ACTIVITY:
Pick every line from the data below that contains the string "TypeScript终极初学者指南" and copy it.

GIVEN RECORDS:
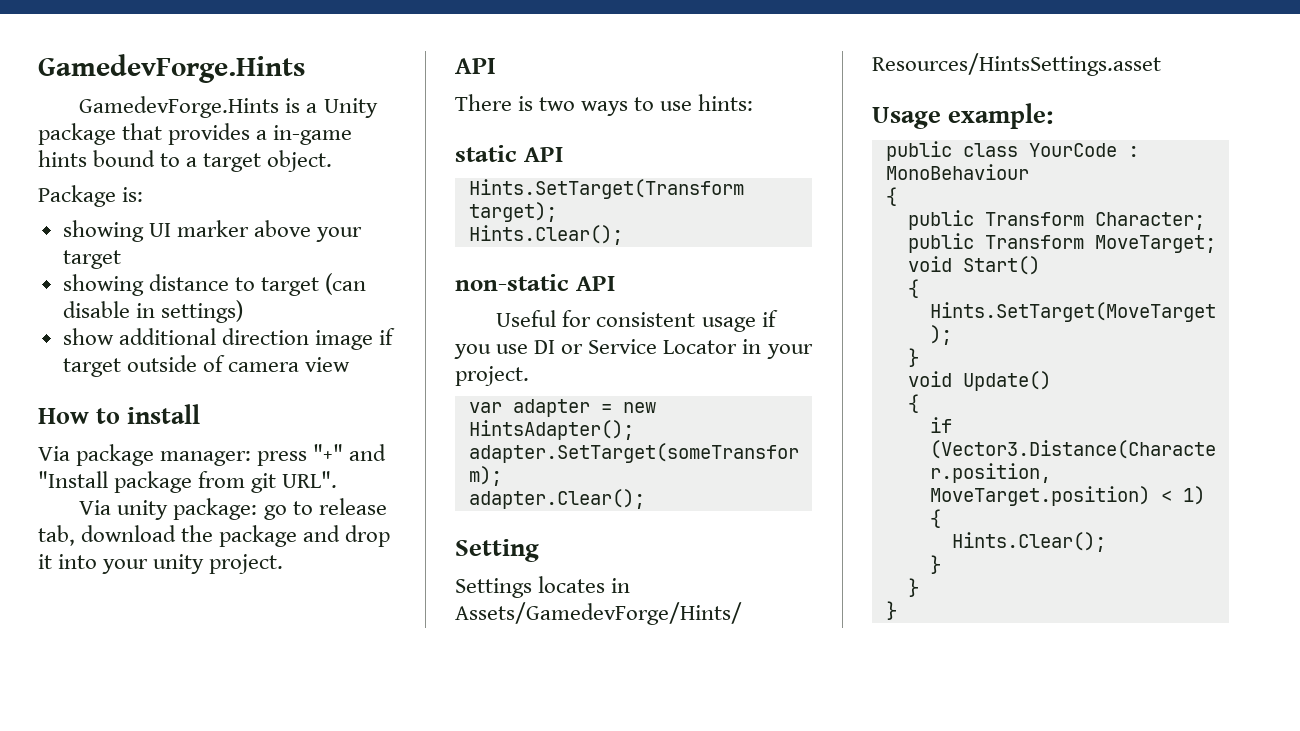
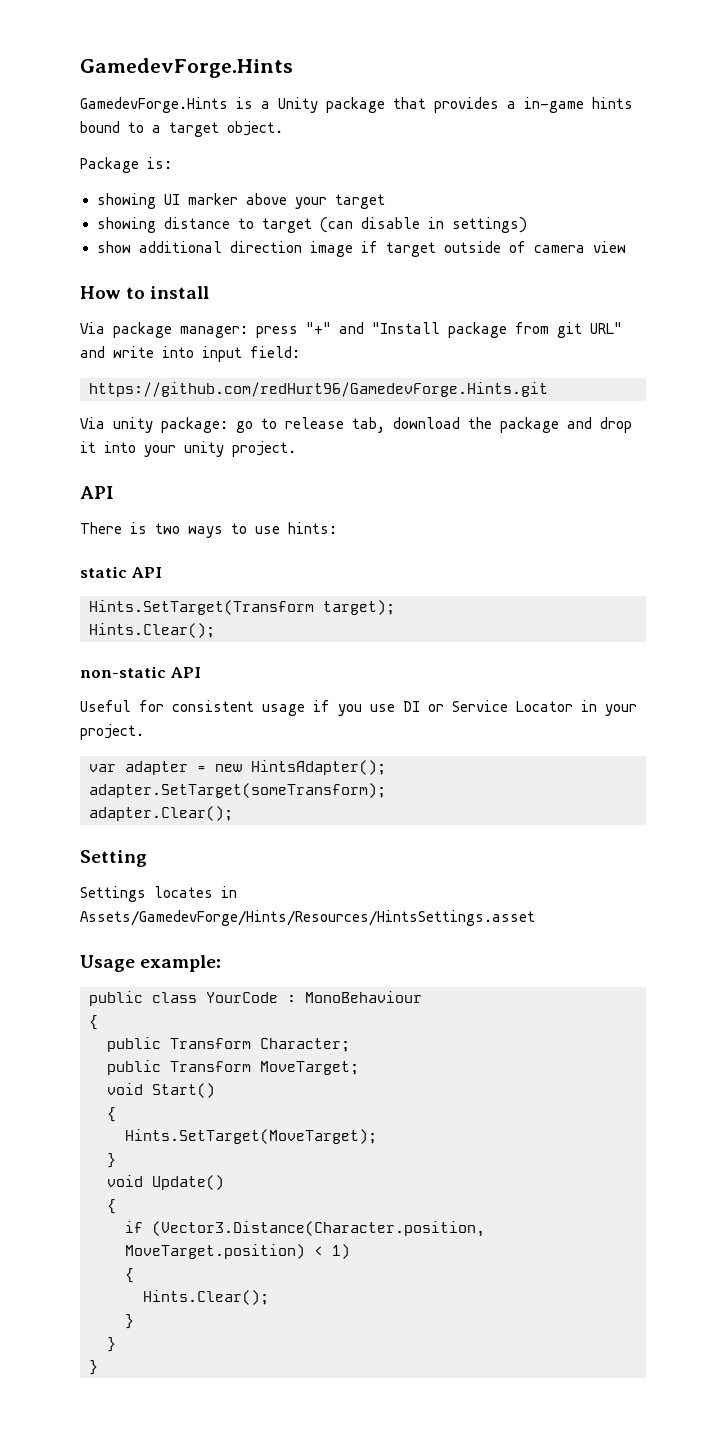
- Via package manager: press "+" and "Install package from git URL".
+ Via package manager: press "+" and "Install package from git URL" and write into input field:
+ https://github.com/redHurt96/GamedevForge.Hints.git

---

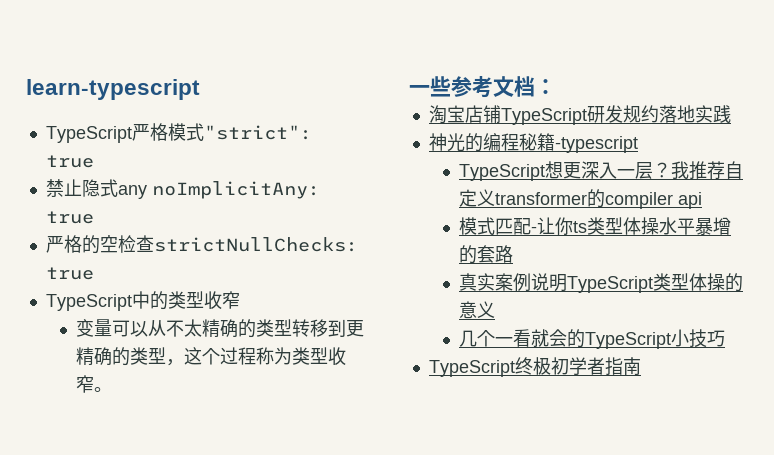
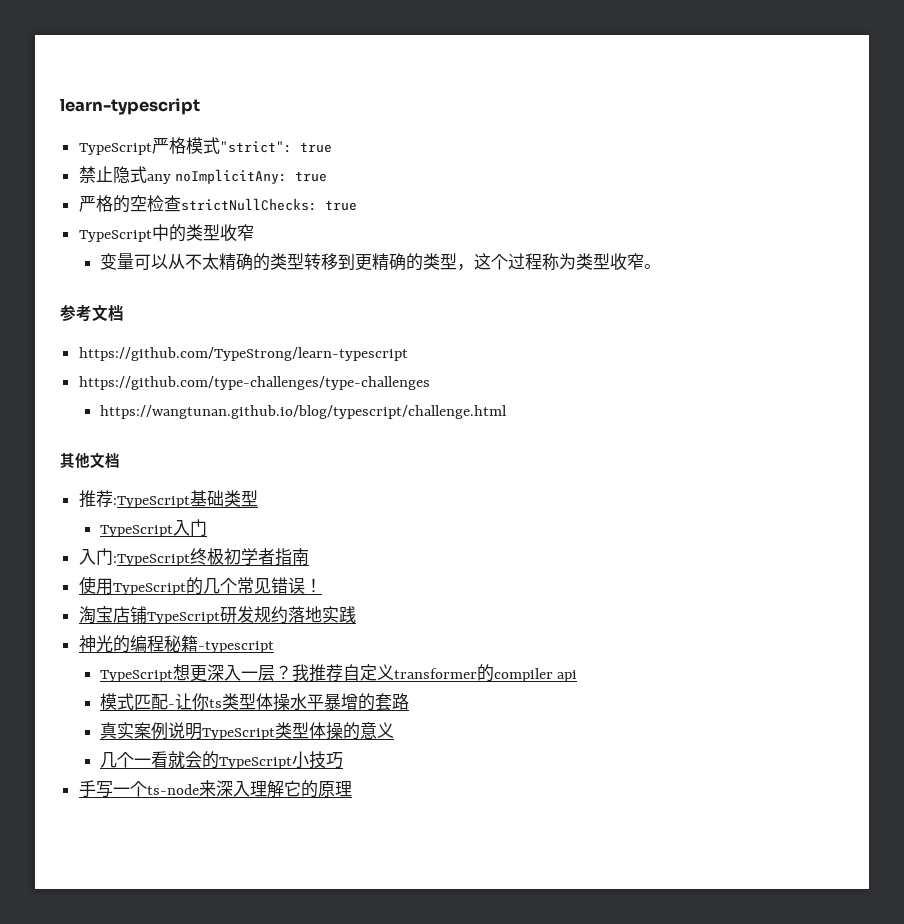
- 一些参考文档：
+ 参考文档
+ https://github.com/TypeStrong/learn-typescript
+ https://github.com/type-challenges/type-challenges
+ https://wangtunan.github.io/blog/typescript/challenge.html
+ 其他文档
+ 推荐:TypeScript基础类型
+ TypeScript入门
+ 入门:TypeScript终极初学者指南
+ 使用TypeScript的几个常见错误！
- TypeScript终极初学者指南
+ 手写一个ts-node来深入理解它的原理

RESULT:
+ 入门:TypeScript终极初学者指南
- TypeScript终极初学者指南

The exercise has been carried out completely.